• **Exercise goal**
The answer should be each line from the entries below that has the word "Tutti" in it.

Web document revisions
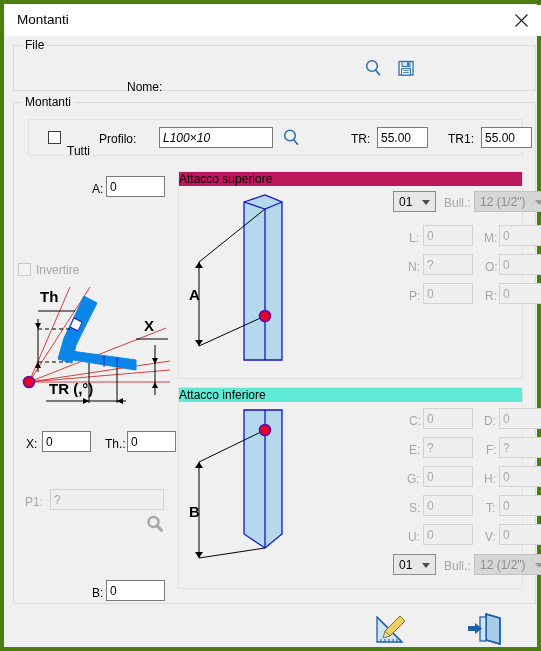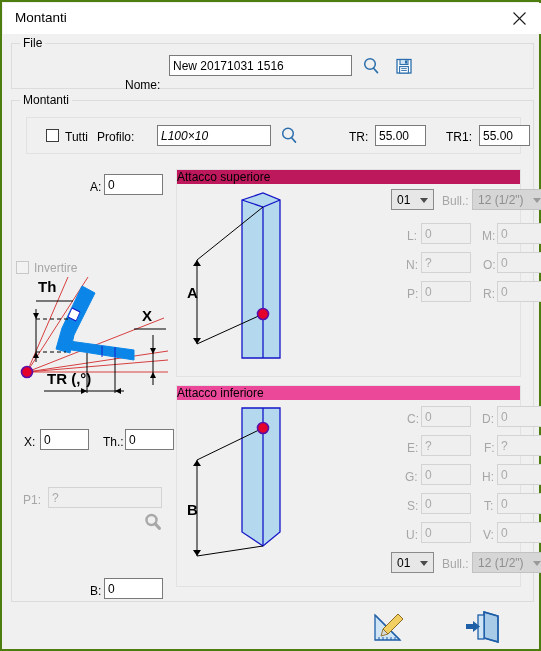--- a/index.html
+++ b/index.html
@@ -8,21 +8,21 @@
     background:#f0f0f0;
     font-family:"Liberation Sans", sans-serif;
     font-size:12px;
     color:#000;
     overflow:hidden;
     position:relative;
   }
   .window{
     position:absolute;left:0;top:0;width:541px;height:651px;
     background:#f0f0f0;
-    border:2px solid #4d7c0f;
+    border:4px solid #4d7c0f;
     box-sizing:border-box;
   }
   
   .titlebar{
     position:absolute;left:1px;top:1px;width:539px;height:31px;
     background:#ffffff;
     box-sizing:border-box;
   }
   .title-text{
     position:absolute;left:12px;top:7px;
@@ -128,21 +128,20 @@
           <line x1="12.5" y1="0.5" x2="0.5" y2="12.5" stroke="#1b1b1b" stroke-width="1.1"></line>
         </svg>
       </span>
     </button>
   </div>
 
   <div class="group" style="left:9px;top:41px;width:523px;height:46px;">
     <div class="legend">File</div>
 
     <div class="lbl" style="left:113px;top:16px;margin-top:18px;">Nome:</div>
-    <input class="inp" style="left: 157px; top: 11px; width: 183px; height: 21px;" value="New 20171031 1516">
 
     <button class="iconbtn" style="left:348px;top:11px;width:24px;height:22px;">
       <span>
         <svg width="24" height="22" viewBox="0 0 24 22">
           <circle cx="10" cy="9" r="5.3" fill="none" stroke="#2c6fad" stroke-width="1.5"></circle>
           <line x1="13.6" y1="13.2" x2="17.5" y2="17.6" stroke="#2c6fad" stroke-width="1.6" stroke-linecap="round"></line>
         </svg>
       </span>
     </button>
 
@@ -158,21 +157,21 @@
         </svg>
       </span>
     </button>
   </div>
 
   <div class="group" style="left:9px;top:98px;width:523px;height:502px;">
     <div class="legend">Montanti</div>
 
     <div class="panel" style="left:14px;top:16px;width:495px;height:37px;">
       <div class="cbox" style="left:19px;top:11px;"></div>
-      <div class="lbl" style="left:38px;top:12px;">Tutti</div>
+      <div class="lbl" style="left:38px;top:24px;">Tutti</div>
 
       <div class="lbl" style="left:70px;top:12px;">Profilo:</div>
       <input class="inp" style="left: 130px; top: 7px; width: 114px; height: 21px; font-style: italic;" value="L100×10">
       <button class="iconbtn" style="left:251px;top:7px;width:24px;height:21px;">
         <span>
           <svg width="24" height="21" viewBox="0 0 24 21">
             <circle cx="10" cy="8.5" r="5.3" fill="none" stroke="#2c6fad" stroke-width="1.5"></circle>
             <line x1="13.6" y1="12.7" x2="17.5" y2="17.1" stroke="#2c6fad" stroke-width="1.6" stroke-linecap="round"></line>
           </svg>
         </span>
@@ -184,21 +183,21 @@
       <div class="lbl" style="left:419px;top:12px;">TR1:</div>
       <input class="inp" style="left: 452px; top: 7px; width: 51px; height: 21px;" value="55.00">
     </div>
 
     <div class="lbl" style="left:78px;top:79px;">A:</div>
     <input class="inp" style="left: 92px; top: 73px; width: 59px; height: 21px;" value="0">
 
     <div class="cbox dis" style="left:4px;top:160px;"></div>
     <div class="lbl dis" style="left:22px;top:160px;">Invertire</div>
 
-    <div style="position:absolute;left:4px;top:172px;width:160px;height:125px;">
+    <div style="position:absolute;left:4px;top:180px;width:160px;height:125px;">
       <svg width="160" height="125" viewBox="0 0 160 125">
 
         <g stroke="#d42a2a" stroke-width="0.9" fill="none">
           <line x1="11" y1="99" x2="72" y2="4"></line>
           <line x1="11" y1="99" x2="52" y2="4"></line>
           <line x1="11" y1="99" x2="148" y2="45"></line>
           <line x1="11" y1="99" x2="152" y2="78"></line>
           <line x1="11" y1="99" x2="152" y2="87"></line>
           <line x1="11" y1="99" x2="152" y2="99"></line>
         </g>
@@ -311,21 +310,21 @@
       <div class="lbl dis" style="left:306px;top:88px;">O:</div>
       <input class="inp dis" style="left: 320px; top: 82px; width: 50px; height: 21px;" readonly="" value="0">
 
       <div class="lbl dis" style="left:230px;top:117px;">P:</div>
       <input class="inp dis" style="left: 244px; top: 111px; width: 50px; height: 21px;" readonly="" value="0">
       <div class="lbl dis" style="left:306px;top:117px;">R:</div>
       <input class="inp dis" style="left: 320px; top: 111px; width: 50px; height: 21px;" readonly="" value="0">
     </div>
 
     <div class="panel" style="left:164px;top:284px;width:345px;height:202px;">
-      <div class="legend" style="background:#ec4899;">Attacco inferiore</div>
+      <div class="legend" style="background:#5eead4;">Attacco inferiore</div>
 
       <div style="position:absolute;left:8px;top:12px;width:190px;height:182px;">
         <svg width="190" height="182" viewBox="0 0 190 182">
           <polygon points="57,10 95,10 95,134 78,148 57,134" fill="#b4d9ef" stroke="#1515c8" stroke-width="1.3"></polygon>
           <line x1="78" y1="10" x2="78" y2="148" stroke="#1515c8" stroke-width="1.3"></line>
           <g stroke="#000" stroke-width="1" fill="none">
             <line x1="12" y1="62" x2="78" y2="30"></line>
             <line x1="12" y1="158" x2="78" y2="148"></line>
             <line x1="12" y1="62" x2="12" y2="158"></line>
           </g>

• **Answer to the problem**
-      <div class="lbl" style="left:38px;top:12px;">Tutti</div>
+      <div class="lbl" style="left:38px;top:24px;">Tutti</div>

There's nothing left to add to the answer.